Merz’s conservatives on course to win key state vote despite far-right surge
POLITICO - Sunday, March 22, 2026BERLIN — Chancellor Friedrich Merz’s conservative party is on course to narrowly win an election in the western state of Rhineland-Palatinate, according to preliminary results, giving the German leader a much-needed victory.
While the victory is welcome for Merz’s party, there will be plenty of concern at the far-right Alternative for Germany (AfD) party more than doubling its vote share to 19.7 percent, according to preliminary results as of 8.30 p.m.
The conservative victory comes at the expense of Merz’s federal coalition partners, the center-left Social Democratic Party (SPD), which came in second in the small state of around 4 million inhabitants which borders France, Luxembourg and Belgium. The SPD’s defeat at the hands of its coalition partner could plunge the party deeper into crisis nationally and make the government in Berlin far more fractious as the left-wing party seeks to retrench and appeal to what’s left of its socialist base.
Preliminary results indicate that Merz’s Christian Democratic Union (CDU) is set to come in first with 30.9 percent of the vote, taking control of the state premiership from the SPD after 35 years in opposition. Results as of 8.30 p.m. suggest the SPD’s vote share collapsed by around 10 percentage points, to 25.8 percent.
“This is historic for us,” Jens Spahn, the CDU’s parliamentary group leader in Berlin, told public broadcaster ARD on Sunday. “It gives us in the CDU a boost at the federal level. But of course, the credit goes above all to our colleagues on the ground,” he added.
The CDU’s lead candidate in Rhineland-Palatinate, Gordon Schnieder, pointed to a combative campaign. “We had that will to win; I’ve felt it over the past few months,” Gordon Schnieder said on ARD television.
But the biggest winner in terms of vote-share gained is the far-right AfD, which more than doubled its support to 19.8 percent compared with the last state election five years ago when it got 8.3 percent of the vote. The strong showing comes after the AfD’s third-place performance in a state election in Baden-Württemberg earlier this month, illustrating how the party has been able to gain ground outside its eastern strongholds. The outcome in Rhineland-Palatinate is the AfD’s best-ever result in a western German state.
The election in Rhineland-Palatinate was the second of five state races to be held this year in what Germans are calling a Superwahljahr — or “super election year” — that is seen as a key test of the national mood as the AfD seeks to overtake Merz’s conservatives in national polls. The AfD is on track to secure big victories in two eastern states in votes set for September, according to polls.
“We have achieved record results,” Alice Weidel, one of the AfD’s national leaders, said on Sunday. “Voters appreciate the work we’ve done as opposition party, and we will continue on this path so that we can join the government in the next election,” she added.

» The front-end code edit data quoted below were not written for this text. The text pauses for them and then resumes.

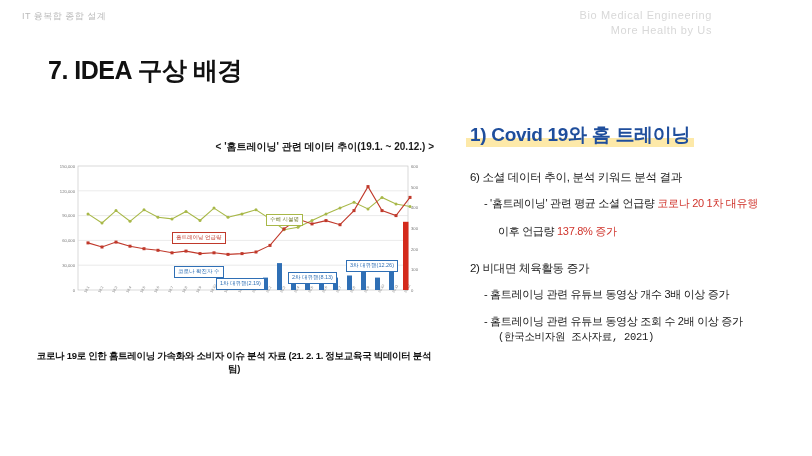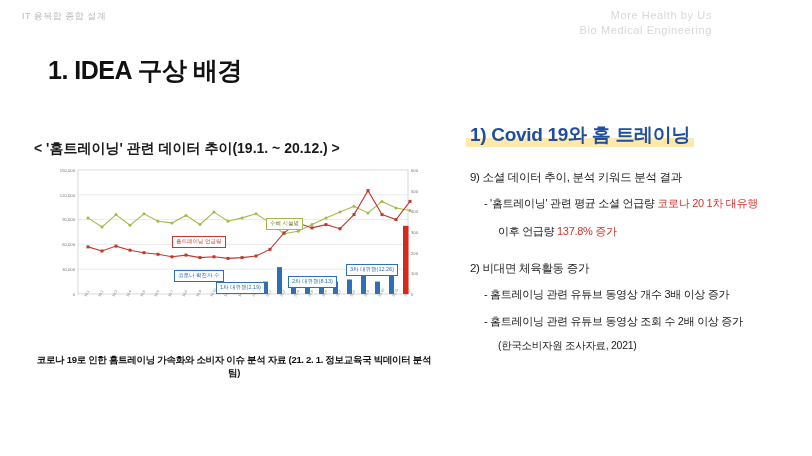--- a/index.html
+++ b/index.html
@@ -50,22 +50,22 @@
     color: #111111;
   }
 
   
   #chart-block {
     position: absolute;
     top: 140px; left: 34px;
     width: 400px;
   }
   #chart-title {
-    text-align: left;
-    font-size: 14px;
+    text-align: right;
+    font-size: 10px;
     font-weight: bold;
     color: #1a1a1a;
     margin-bottom: 6px;
   }
   #chart-area {
     position: relative;
     width: 400px;
     height: 160px;
   }
   #chart-svg { display: block; }
@@ -130,40 +130,40 @@
     line-height: 1.45;
   }
   .sub2 {
     margin-top: 12px;
     margin-left: 28px;
     font-size: 11px;
     color: #1a1a1a;
     letter-spacing: -0.3px;
   }
   .src {
-    margin-top: 9px;
     margin-left: 28px;
     font-size: 10.5px;
     color: #1a1a1a;
     letter-spacing: -0.3px;
+    font-family: Liberation Mono, monospace;
   }
   .em-red { color: #d0342c; }
 </style>
 </head>
 <body>
 
 <div id="slide-header">
   <div id="header-left-label">IT 융복합 종합 설계</div>
   <div id="header-right">
+    <div>Bio Medical Engineering</div>
     <div>More Health by Us</div>
-    <div>Bio Medical Engineering</div>
   </div>
 </div>
 
-<div id="page-title">1. IDEA 구상 배경</div>
+<div id="page-title">7. IDEA 구상 배경</div>
 
 <div id="chart-block">
   <div id="chart-title">&lt; '홈트레이닝' 관련 데이터 추이(19.1. ~ 20.12.) &gt;</div>
 
   <div id="chart-area">
     <svg id="chart-svg" width="400" height="160" viewBox="0 0 400 160">
 
       <rect x="44" y="6" width="330" height="124" fill="#ffffff" stroke="#c8c8c8" stroke-width="0.7"></rect>
 
       <g stroke="#dcdcdc" stroke-width="0.6">
@@ -300,21 +300,21 @@
 
   <div id="chart-caption">코로나 19로 인한 홈트레이닝 가속화와 소비자 이슈 분석 자료 (21. 2. 1. 정보교육국 빅데이터 분석팀)</div>
 </div>
 
 <div id="right-col">
   <div id="section-heading">
     <span class="hl"></span>
     <span class="txt">1) Covid 19와 홈 트레이닝</span>
   </div>
 
-  <div class="point">9) 소셜 데이터 추이, 분석 키워드 분석 결과</div>
+  <div class="point">6) 소셜 데이터 추이, 분석 키워드 분석 결과</div>
 
   <div class="sub">
     <span>- '홈트레이닝' 관련 평균 소셜 언급량</span>
     <span class="em-red">코로나 20 1차 대유행</span>
   </div>
   <div class="sub2">
     <span>이후 언급량</span>
     <span class="em-red">137.8% 증가</span>
   </div>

To do so, the party would need to tear down Germany’s so-called firewall, which has been in place since the end of World War II and has prevented the far right from governing in a coalition with mainstream parties at state and national level.
For the struggling SPD, the result was another big setback. The party had the worst performance in a state state election since the end of World War II earlier this month in Baden-Württemberg, coming in at just 5.5 percent. In Rhineland-Palatinate, the party lost almost 10 percentage points compared with its previous result.
These poor results are expected to put increasing pressure on the SPD’s national leadership.
“I know this result will spark personnel debates,” said Lars Klingbeil, one of the SPD’s national leaders and the country’s finance minister, on national television. “I want us to talk openly about the question: How can we now achieve the best outcome for the Social Democrats?”
“We can expect the SPD to now try to assert its own positions more forcefully within this coalition,” said Sabine Kropp, a political science professor at the Free University Berlin. “That will certainly not make governing easier for Friedrich Merz.”
The CDU performed well, though, despite growing anxiety about Germany’s economic future as the country’s key manufacturing sectors decline and the fallout from the U.S.-Israel war with Iran mounts. The party improved on its performance compared to the last election in Rhineland-Palatinate, gaining more than 3 percentage points of vote share compared to its 27.7 percent haul last time.
Jens Spahn, the CDU’s general secretary, stuck to his party’s key messages on Sunday. “We need growth again in Germany after three years of recession and stagnation,” he said. “That is the defining issue for the nation. It is also the defining issue for the [federal] coalition … We are very aware of that.”
The AfD has increasingly been hitting Merz on that theme, with some success. In two states in the former East Germany where elections are set for September, the AfD is so far ahead in polls that its leaders hope to secure an absolute majority in at least one of the contests, a result that would bring the party to real governing power for the first time since its founding in 2013.
“While you go on and on about world politics, German industry is collapsing,” Weidel, the AfD leader, told Merz in the Bundestag earlier this week. “The exodus is in full swing.”